**TASK TO CARRY OUT:**
Reproduce verbatim every line from the one that includes "html: <button>Section Color" to the closing line of the entries; omit everything before it.

**THE DATA:**

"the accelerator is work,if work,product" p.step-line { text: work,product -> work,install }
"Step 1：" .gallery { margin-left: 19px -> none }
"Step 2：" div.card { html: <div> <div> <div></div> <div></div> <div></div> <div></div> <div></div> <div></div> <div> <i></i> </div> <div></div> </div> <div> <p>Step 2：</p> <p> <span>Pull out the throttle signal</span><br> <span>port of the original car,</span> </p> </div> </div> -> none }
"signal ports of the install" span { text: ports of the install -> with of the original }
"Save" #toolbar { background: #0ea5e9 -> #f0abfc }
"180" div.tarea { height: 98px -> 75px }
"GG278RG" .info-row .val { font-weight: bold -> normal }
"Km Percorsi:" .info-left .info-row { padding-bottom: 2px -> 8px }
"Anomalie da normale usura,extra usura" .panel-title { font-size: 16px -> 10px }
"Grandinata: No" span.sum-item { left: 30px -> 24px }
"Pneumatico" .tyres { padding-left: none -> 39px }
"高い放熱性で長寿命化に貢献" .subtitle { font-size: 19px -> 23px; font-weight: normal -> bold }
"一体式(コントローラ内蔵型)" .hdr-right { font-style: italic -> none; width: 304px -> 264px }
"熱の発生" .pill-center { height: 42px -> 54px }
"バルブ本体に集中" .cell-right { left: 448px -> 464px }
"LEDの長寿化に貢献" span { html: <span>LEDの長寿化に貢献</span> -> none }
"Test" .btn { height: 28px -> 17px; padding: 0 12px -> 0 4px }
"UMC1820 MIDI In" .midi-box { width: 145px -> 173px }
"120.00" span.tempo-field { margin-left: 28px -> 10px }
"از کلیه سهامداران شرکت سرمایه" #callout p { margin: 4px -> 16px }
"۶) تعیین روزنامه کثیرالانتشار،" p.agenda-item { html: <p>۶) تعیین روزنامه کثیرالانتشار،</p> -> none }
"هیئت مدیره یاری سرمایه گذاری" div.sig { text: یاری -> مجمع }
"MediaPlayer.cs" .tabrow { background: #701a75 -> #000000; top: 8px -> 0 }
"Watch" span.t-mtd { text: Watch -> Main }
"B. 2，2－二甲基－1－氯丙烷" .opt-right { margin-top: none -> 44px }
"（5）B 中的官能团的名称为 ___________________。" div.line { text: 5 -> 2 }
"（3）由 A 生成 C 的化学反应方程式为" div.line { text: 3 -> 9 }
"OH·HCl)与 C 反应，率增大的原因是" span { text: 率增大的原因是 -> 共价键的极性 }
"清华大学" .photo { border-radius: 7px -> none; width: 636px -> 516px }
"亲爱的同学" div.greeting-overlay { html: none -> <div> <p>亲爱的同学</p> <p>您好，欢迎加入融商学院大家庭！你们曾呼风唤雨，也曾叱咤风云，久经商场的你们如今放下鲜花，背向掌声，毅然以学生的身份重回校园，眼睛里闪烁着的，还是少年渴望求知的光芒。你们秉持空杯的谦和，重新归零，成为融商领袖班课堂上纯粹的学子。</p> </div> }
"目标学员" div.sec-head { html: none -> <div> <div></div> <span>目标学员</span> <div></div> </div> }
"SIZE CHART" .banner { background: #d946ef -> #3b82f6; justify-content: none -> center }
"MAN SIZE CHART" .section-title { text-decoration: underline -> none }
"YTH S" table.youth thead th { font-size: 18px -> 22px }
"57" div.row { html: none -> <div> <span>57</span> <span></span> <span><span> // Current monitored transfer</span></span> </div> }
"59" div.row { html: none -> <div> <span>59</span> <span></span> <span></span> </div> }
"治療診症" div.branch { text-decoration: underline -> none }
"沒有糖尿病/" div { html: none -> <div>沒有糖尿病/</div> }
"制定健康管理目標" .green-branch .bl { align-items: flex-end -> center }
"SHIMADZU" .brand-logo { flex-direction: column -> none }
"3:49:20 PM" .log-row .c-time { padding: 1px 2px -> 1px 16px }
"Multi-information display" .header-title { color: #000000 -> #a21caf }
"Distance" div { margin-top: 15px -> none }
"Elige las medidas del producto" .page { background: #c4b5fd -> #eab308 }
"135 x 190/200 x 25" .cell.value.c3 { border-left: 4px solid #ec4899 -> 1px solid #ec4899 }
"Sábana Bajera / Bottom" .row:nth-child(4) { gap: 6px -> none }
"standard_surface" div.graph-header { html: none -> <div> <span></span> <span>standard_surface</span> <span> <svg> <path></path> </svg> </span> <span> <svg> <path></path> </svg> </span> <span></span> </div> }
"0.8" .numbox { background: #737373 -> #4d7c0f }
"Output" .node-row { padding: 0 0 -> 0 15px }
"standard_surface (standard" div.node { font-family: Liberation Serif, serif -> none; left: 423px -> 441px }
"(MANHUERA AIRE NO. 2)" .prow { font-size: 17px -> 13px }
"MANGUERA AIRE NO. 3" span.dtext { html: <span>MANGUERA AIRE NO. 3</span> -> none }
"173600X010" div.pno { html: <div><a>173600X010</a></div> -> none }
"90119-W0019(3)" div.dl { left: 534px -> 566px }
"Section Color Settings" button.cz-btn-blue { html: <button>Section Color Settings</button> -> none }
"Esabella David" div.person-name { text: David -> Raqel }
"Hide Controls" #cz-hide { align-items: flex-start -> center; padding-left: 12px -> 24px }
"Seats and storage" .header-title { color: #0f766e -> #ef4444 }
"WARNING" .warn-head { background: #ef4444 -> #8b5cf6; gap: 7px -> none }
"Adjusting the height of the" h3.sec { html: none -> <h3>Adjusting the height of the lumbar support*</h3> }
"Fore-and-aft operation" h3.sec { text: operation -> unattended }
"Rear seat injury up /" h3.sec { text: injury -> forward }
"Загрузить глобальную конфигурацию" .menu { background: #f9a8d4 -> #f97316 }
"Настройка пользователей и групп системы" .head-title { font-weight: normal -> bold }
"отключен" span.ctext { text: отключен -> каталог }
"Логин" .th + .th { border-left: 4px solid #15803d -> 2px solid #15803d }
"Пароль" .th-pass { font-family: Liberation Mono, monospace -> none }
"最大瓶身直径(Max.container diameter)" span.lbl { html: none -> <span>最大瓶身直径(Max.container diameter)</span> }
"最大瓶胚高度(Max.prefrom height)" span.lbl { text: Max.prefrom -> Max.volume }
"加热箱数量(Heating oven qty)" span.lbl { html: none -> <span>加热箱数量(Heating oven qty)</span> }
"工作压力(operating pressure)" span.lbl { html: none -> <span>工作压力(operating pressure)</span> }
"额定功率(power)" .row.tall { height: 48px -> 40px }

**YOUR RESPONSE:**
"Section Color Settings" button.cz-btn-blue { html: <button>Section Color Settings</button> -> none }
"Esabella David" div.person-name { text: David -> Raqel }
"Hide Controls" #cz-hide { align-items: flex-start -> center; padding-left: 12px -> 24px }
"Seats and storage" .header-title { color: #0f766e -> #ef4444 }
"WARNING" .warn-head { background: #ef4444 -> #8b5cf6; gap: 7px -> none }
"Adjusting the height of the" h3.sec { html: none -> <h3>Adjusting the height of the lumbar support*</h3> }
"Fore-and-aft operation" h3.sec { text: operation -> unattended }
"Rear seat injury up /" h3.sec { text: injury -> forward }
"Загрузить глобальную конфигурацию" .menu { background: #f9a8d4 -> #f97316 }
"Настройка пользователей и групп системы" .head-title { font-weight: normal -> bold }
"отключен" span.ctext { text: отключен -> каталог }
"Логин" .th + .th { border-left: 4px solid #15803d -> 2px solid #15803d }
"Пароль" .th-pass { font-family: Liberation Mono, monospace -> none }
"最大瓶身直径(Max.container diameter)" span.lbl { html: none -> <span>最大瓶身直径(Max.container diameter)</span> }
"最大瓶胚高度(Max.prefrom height)" span.lbl { text: Max.prefrom -> Max.volume }
"加热箱数量(Heating oven qty)" span.lbl { html: none -> <span>加热箱数量(Heating oven qty)</span> }
"工作压力(operating pressure)" span.lbl { html: none -> <span>工作压力(operating pressure)</span> }
"额定功率(power)" .row.tall { height: 48px -> 40px }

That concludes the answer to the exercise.